Data in this exercise section start

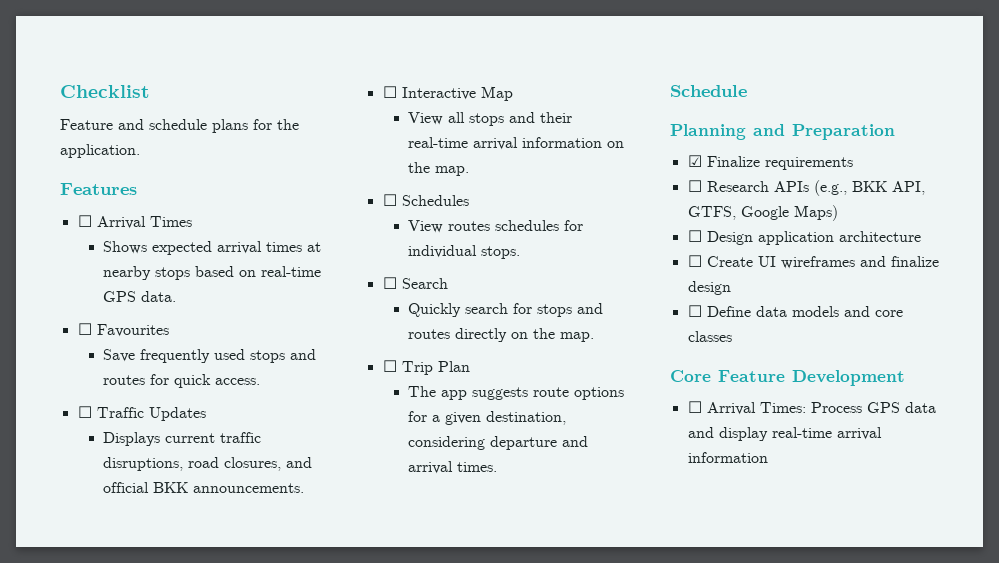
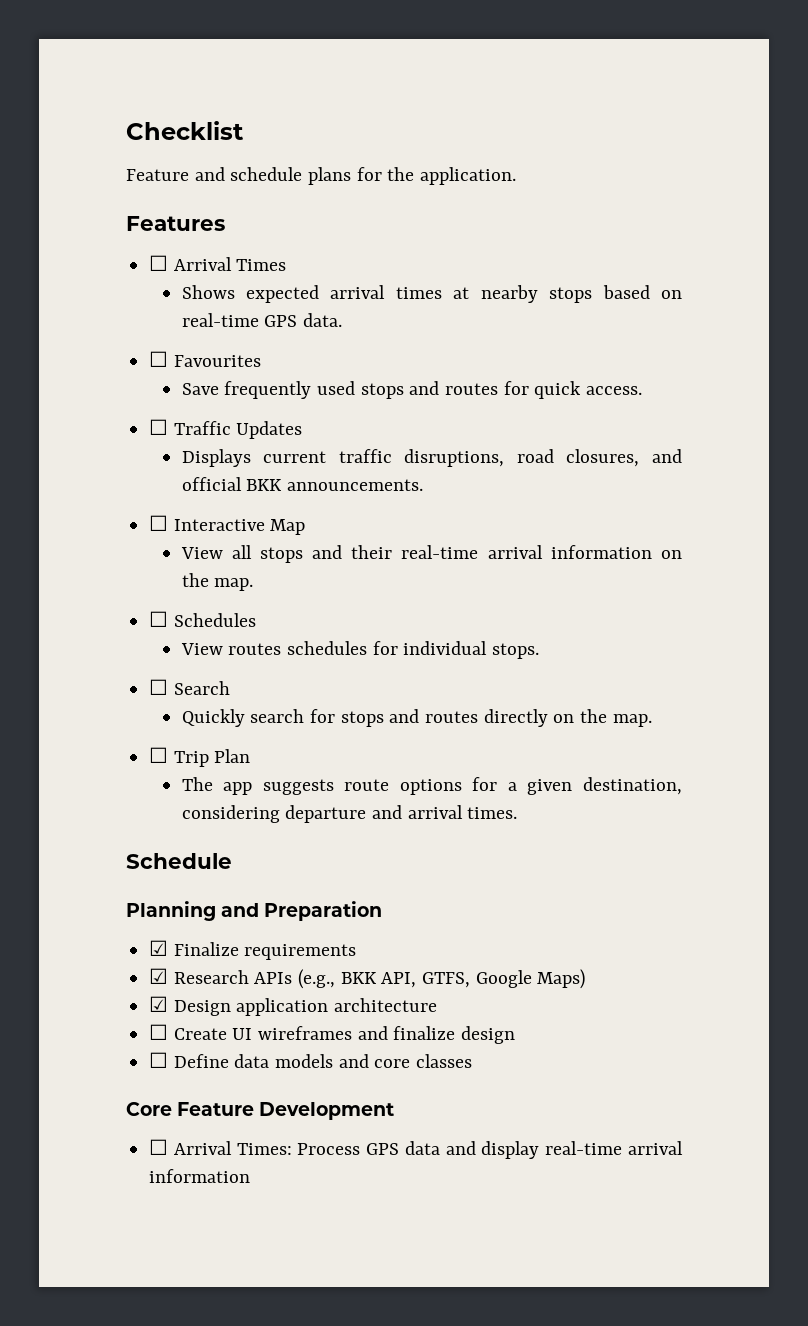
- ☐ Research APIs (e.g., BKK API, GTFS, Google Maps)
+ ☑ Research APIs (e.g., BKK API, GTFS, Google Maps)
- ☐ Design application architecture
+ ☑ Design application architecture

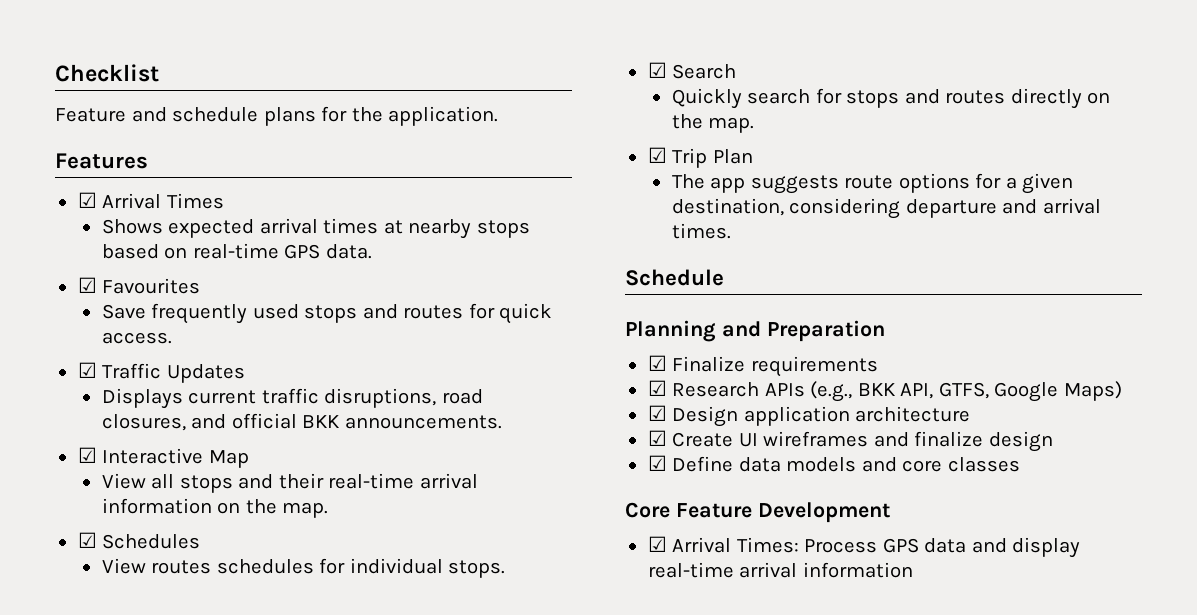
- ☐ Arrival Times
+ ☑ Arrival Times
- ☐ Favourites
+ ☑ Favourites
- ☐ Traffic Updates
+ ☑ Traffic Updates
- ☐ Interactive Map
+ ☑ Interactive Map
- ☐ Schedules
+ ☑ Schedules
- ☐ Search
+ ☑ Search
- ☐ Trip Plan
+ ☑ Trip Plan
- ☐ Create UI wireframes and finalize design
+ ☑ Create UI wireframes and finalize design
- ☐ Define data models and core classes
+ ☑ Define data models and core classes
- ☐ Arrival Times: Process GPS data and display real-time arrival information
+ ☑ Arrival Times: Process GPS data and display real-time arrival information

Data in this exercise section end

Work order :: Copy the records exactly, leaving out every picture.

Completed task ::
- ☐ Research APIs (e.g., BKK API, GTFS, Google Maps)
+ ☑ Research APIs (e.g., BKK API, GTFS, Google Maps)
- ☐ Design application architecture
+ ☑ Design application architecture

- ☐ Arrival Times
+ ☑ Arrival Times
- ☐ Favourites
+ ☑ Favourites
- ☐ Traffic Updates
+ ☑ Traffic Updates
- ☐ Interactive Map
+ ☑ Interactive Map
- ☐ Schedules
+ ☑ Schedules
- ☐ Search
+ ☑ Search
- ☐ Trip Plan
+ ☑ Trip Plan
- ☐ Create UI wireframes and finalize design
+ ☑ Create UI wireframes and finalize design
- ☐ Define data models and core classes
+ ☑ Define data models and core classes
- ☐ Arrival Times: Process GPS data and display real-time arrival information
+ ☑ Arrival Times: Process GPS data and display real-time arrival information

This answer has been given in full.